-- Opening Marker --

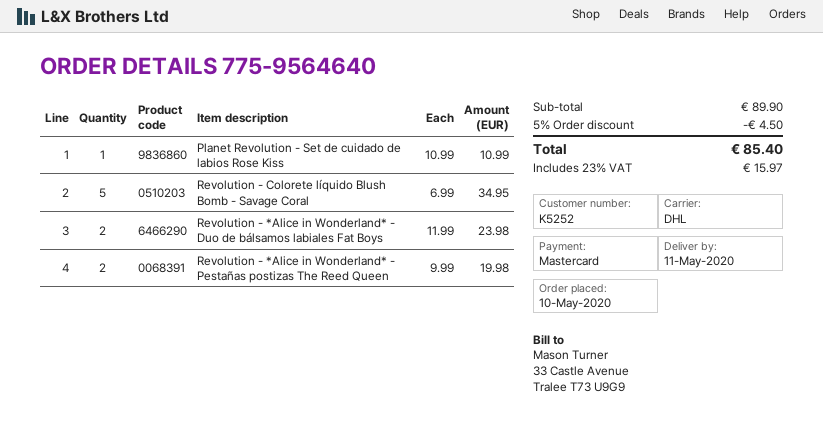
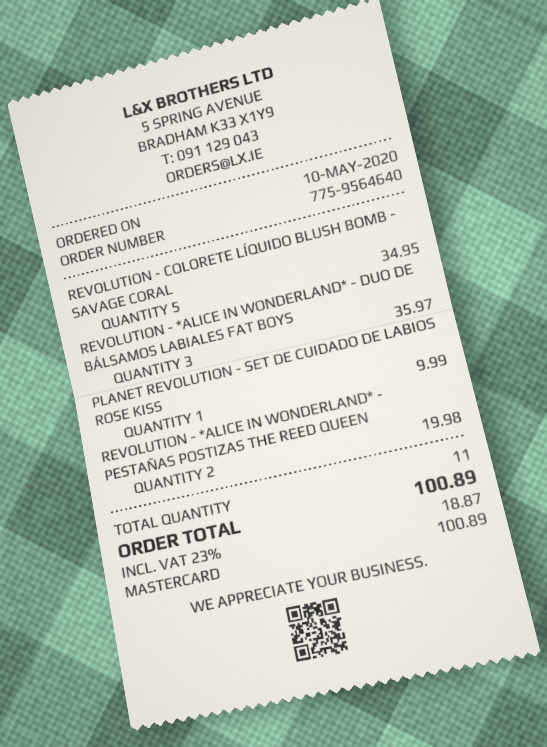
Planet Revolution - Set de cuidado de labios Rose Kiss: 1 for 10.99 -> 1 for 9.99
Revolution - *Alice in Wonderland* - Duo de bálsamos labiales Fat Boys: 2 for 23.98 -> 3 for 35.97
discount: 5% = 4.50 -> none
tax: 23% = 15.97 -> 23% = 18.87
total: 85.40 -> 100.89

-- Closing Marker --

## [WHAT NEEDS TO BE DONE]
Images are to be left out; everything else in the material must be written out exactly.

## [RESULT FOR THIS TASK]
Planet Revolution - Set de cuidado de labios Rose Kiss: 1 for 10.99 -> 1 for 9.99
Revolution - *Alice in Wonderland* - Duo de bálsamos labiales Fat Boys: 2 for 23.98 -> 3 for 35.97
discount: 5% = 4.50 -> none
tax: 23% = 15.97 -> 23% = 18.87
total: 85.40 -> 100.89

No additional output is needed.